Word for word, retype the lines from the one containing "味王 | 最後揭示賣量: 1 -> 5" to the one containing "合计 | 指标: 2,489.40 -> 2,497.50" below, keeping both end lines and dropping the pictures.

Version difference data
[Start of Attachment]
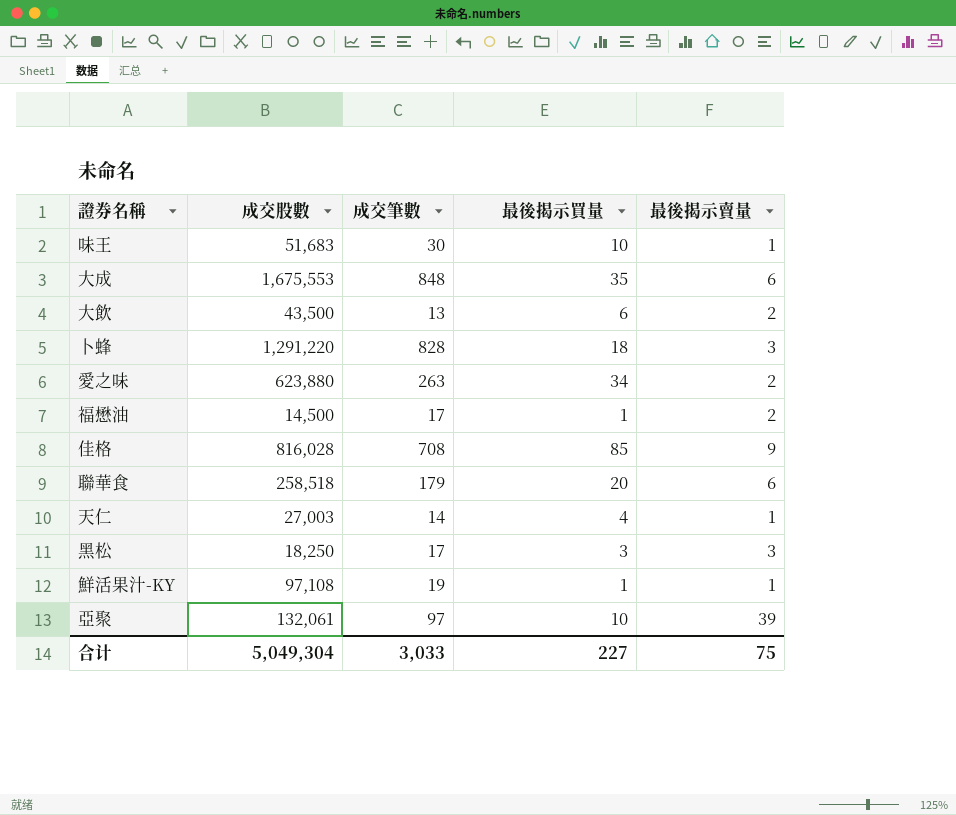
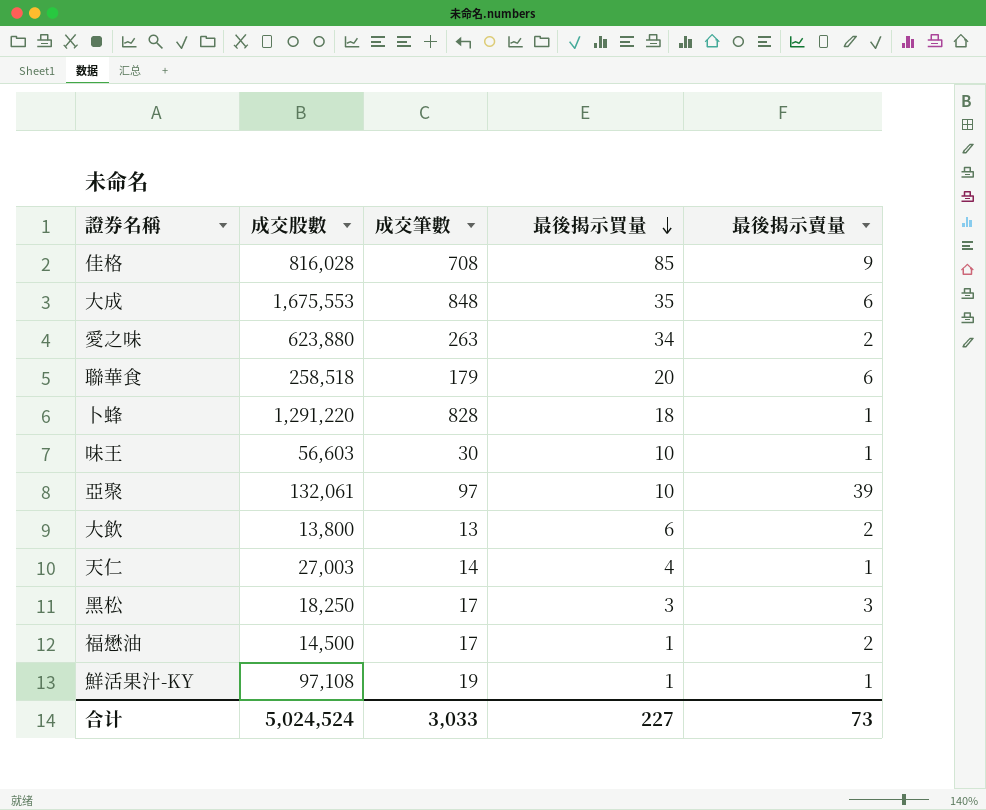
row order: none -> 最後揭示買量 descending
卜蜂 | 最後揭示賣量: 3 -> 1
味王 | 成交股數: 51,683 -> 56,603
大飲 | 成交股數: 43,500 -> 13,800
合计 | 成交股數: 5,049,304 -> 5,024,524
合计 | 最後揭示賣量: 75 -> 73

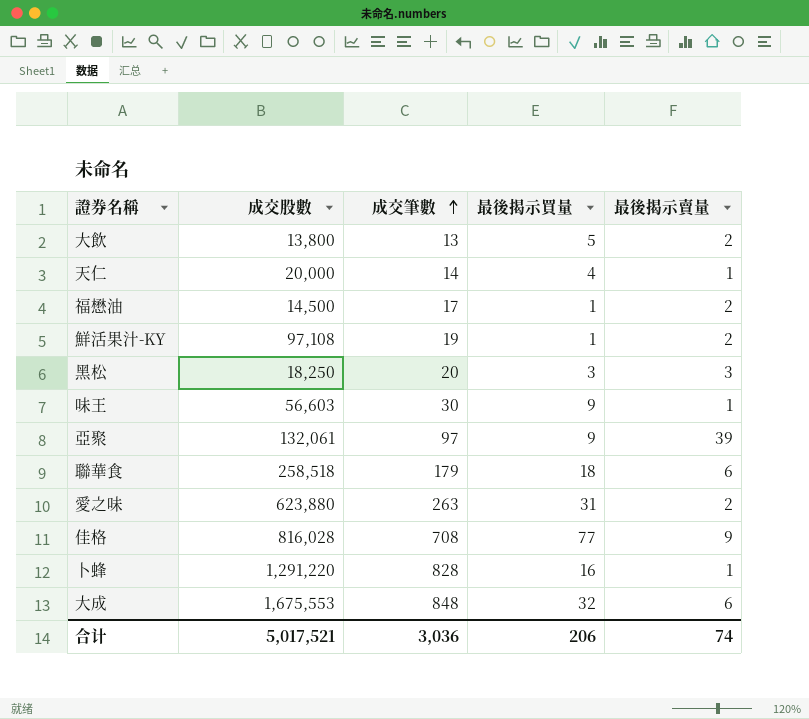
row order: 最後揭示買量 descending -> 成交筆數 ascending
大飲 | 最後揭示買量: 6 -> 5
天仁 | 成交股數: 27,003 -> 20,000
鮮活果汁-KY | 最後揭示賣量: 1 -> 2
黑松 | 成交筆數: 17 -> 20
味王 | 最後揭示買量: 10 -> 9
亞聚 | 最後揭示買量: 10 -> 9
聯華食 | 最後揭示買量: 20 -> 18
愛之味 | 最後揭示買量: 34 -> 31
佳格 | 最後揭示買量: 85 -> 77
卜蜂 | 最後揭示買量: 18 -> 16
大成 | 最後揭示買量: 35 -> 32
合计 | 成交股數: 5,024,524 -> 5,017,521
合计 | 成交筆數: 3,033 -> 3,036
合计 | 最後揭示買量: 227 -> 206
合计 | 最後揭示賣量: 73 -> 74

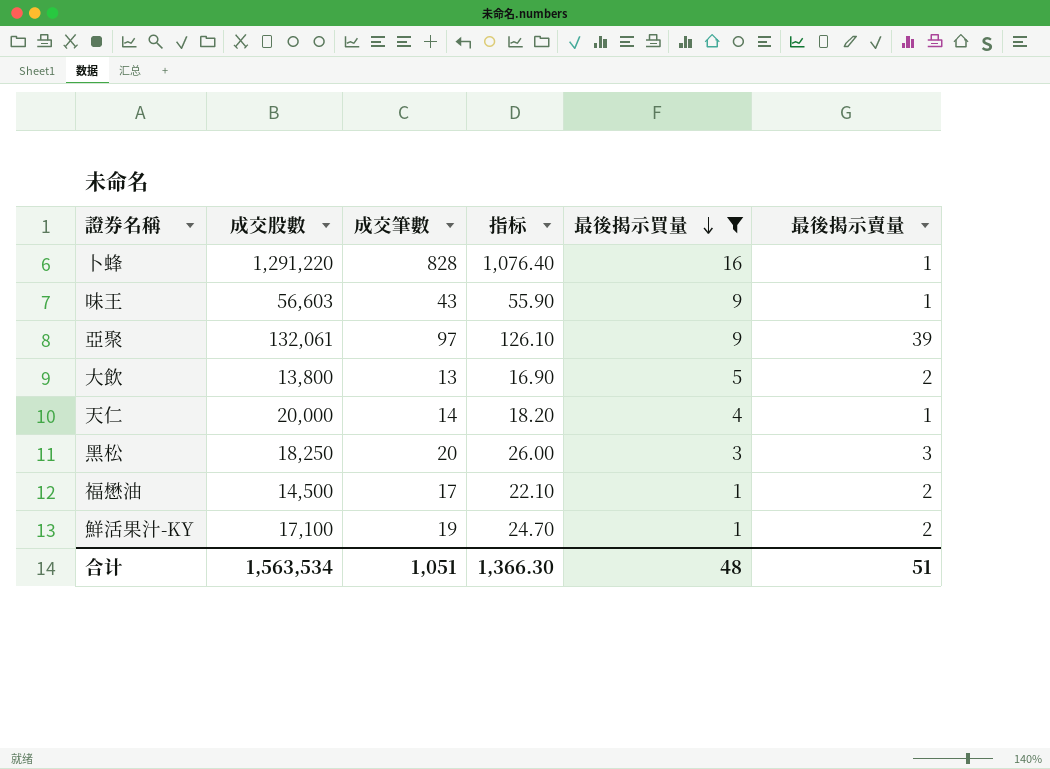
filter: none -> 最後揭示買量 <= 16
row order: 成交筆數 ascending -> 最後揭示買量 descending
column 指标 | formula: none -> [成交筆數] * 1.3
味王 | 成交筆數: 30 -> 43
鮮活果汁-KY | 成交股數: 97,108 -> 17,100
合计 | 成交股數: 5,017,521 -> 1,563,534
合计 | 成交筆數: 3,036 -> 1,051
合计 | 最後揭示買量: 206 -> 48
合计 | 最後揭示賣量: 74 -> 51

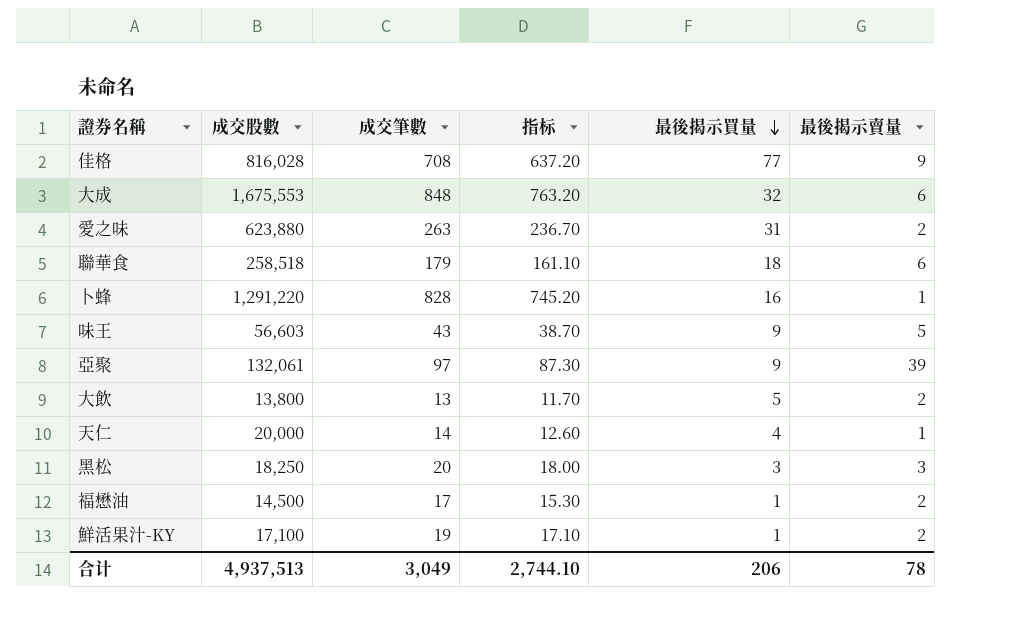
filter: 最後揭示買量 <= 16 -> none
column 指标 | formula: [成交筆數] * 1.3 -> [成交筆數] * 0.9
味王 | 最後揭示賣量: 1 -> 5
合计 | 成交股數: 1,563,534 -> 4,937,513
合计 | 成交筆數: 1,051 -> 3,049
合计 | 指标: 1,366.30 -> 2,744.10
合计 | 最後揭示買量: 48 -> 206
合计 | 最後揭示賣量: 51 -> 78

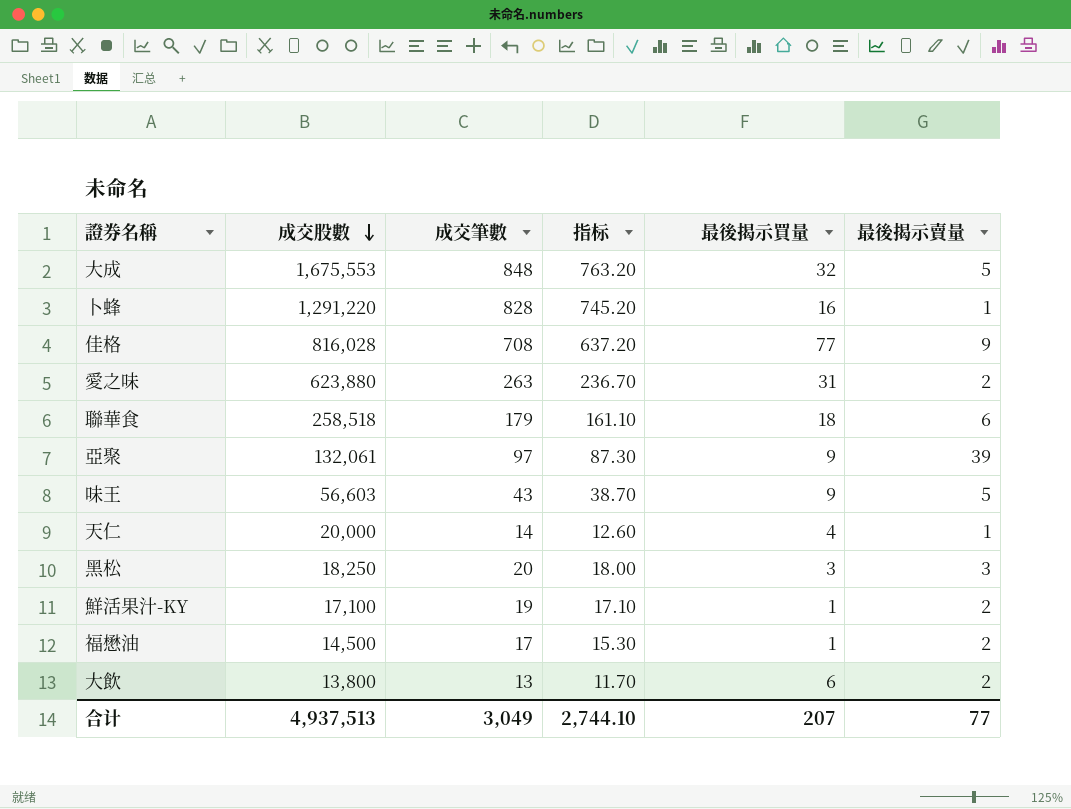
row order: 最後揭示買量 descending -> 成交股數 descending
大成 | 最後揭示賣量: 6 -> 5
大飲 | 最後揭示買量: 5 -> 6
合计 | 最後揭示買量: 206 -> 207
合计 | 最後揭示賣量: 78 -> 77

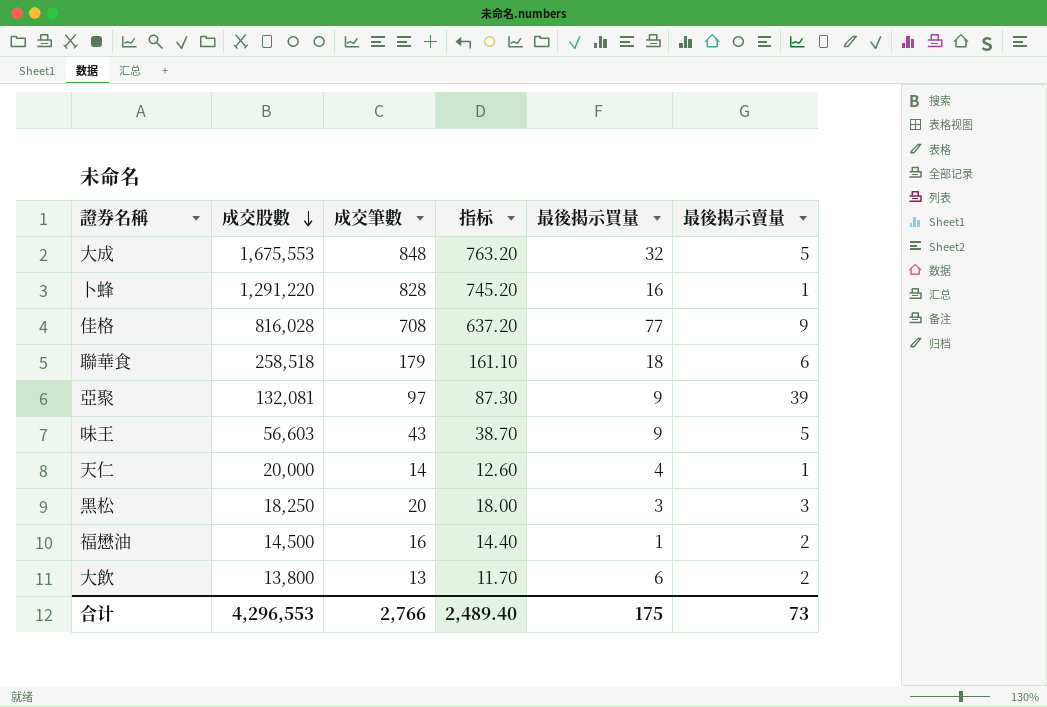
row 愛之味: 623,880 | 263 | 236.70 | 31 | 2 -> none
row 鮮活果汁-KY: 17,100 | 19 | 17.10 | 1 | 2 -> none
亞聚 | 成交股數: 132,061 -> 132,081
福懋油 | 成交筆數: 17 -> 16
福懋油 | 指标: 15.30 -> 14.40
合计 | 成交股數: 4,937,513 -> 4,296,553
合计 | 成交筆數: 3,049 -> 2,766
合计 | 指标: 2,744.10 -> 2,489.40
合计 | 最後揭示買量: 207 -> 175
合计 | 最後揭示賣量: 77 -> 73

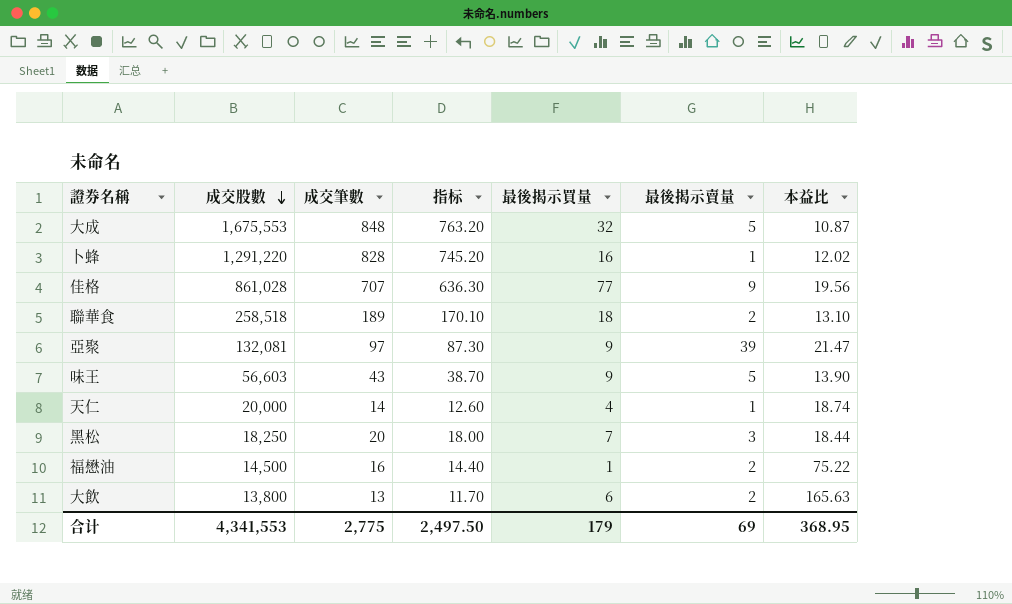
column 本益比 | position: none -> 7
佳格 | 成交股數: 816,028 -> 861,028
佳格 | 成交筆數: 708 -> 707
佳格 | 指标: 637.20 -> 636.30
聯華食 | 成交筆數: 179 -> 189
聯華食 | 指标: 161.10 -> 170.10
聯華食 | 最後揭示賣量: 6 -> 2
黑松 | 最後揭示買量: 3 -> 7
合计 | 成交股數: 4,296,553 -> 4,341,553
合计 | 成交筆數: 2,766 -> 2,775
合计 | 指标: 2,489.40 -> 2,497.50
合计 | 最後揭示買量: 175 -> 179
合计 | 最後揭示賣量: 73 -> 69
[End of Attachment]
# Result
味王 | 最後揭示賣量: 1 -> 5
合计 | 成交股數: 1,563,534 -> 4,937,513
合计 | 成交筆數: 1,051 -> 3,049
合计 | 指标: 1,366.30 -> 2,744.10
合计 | 最後揭示買量: 48 -> 206
合计 | 最後揭示賣量: 51 -> 78

row order: 最後揭示買量 descending -> 成交股數 descending
大成 | 最後揭示賣量: 6 -> 5
大飲 | 最後揭示買量: 5 -> 6
合计 | 最後揭示買量: 206 -> 207
合计 | 最後揭示賣量: 78 -> 77

row 愛之味: 623,880 | 263 | 236.70 | 31 | 2 -> none
row 鮮活果汁-KY: 17,100 | 19 | 17.10 | 1 | 2 -> none
亞聚 | 成交股數: 132,061 -> 132,081
福懋油 | 成交筆數: 17 -> 16
福懋油 | 指标: 15.30 -> 14.40
合计 | 成交股數: 4,937,513 -> 4,296,553
合计 | 成交筆數: 3,049 -> 2,766
合计 | 指标: 2,744.10 -> 2,489.40
合计 | 最後揭示買量: 207 -> 175
合计 | 最後揭示賣量: 77 -> 73

column 本益比 | position: none -> 7
佳格 | 成交股數: 816,028 -> 861,028
佳格 | 成交筆數: 708 -> 707
佳格 | 指标: 637.20 -> 636.30
聯華食 | 成交筆數: 179 -> 189
聯華食 | 指标: 161.10 -> 170.10
聯華食 | 最後揭示賣量: 6 -> 2
黑松 | 最後揭示買量: 3 -> 7
合计 | 成交股數: 4,296,553 -> 4,341,553
合计 | 成交筆數: 2,766 -> 2,775
合计 | 指标: 2,489.40 -> 2,497.50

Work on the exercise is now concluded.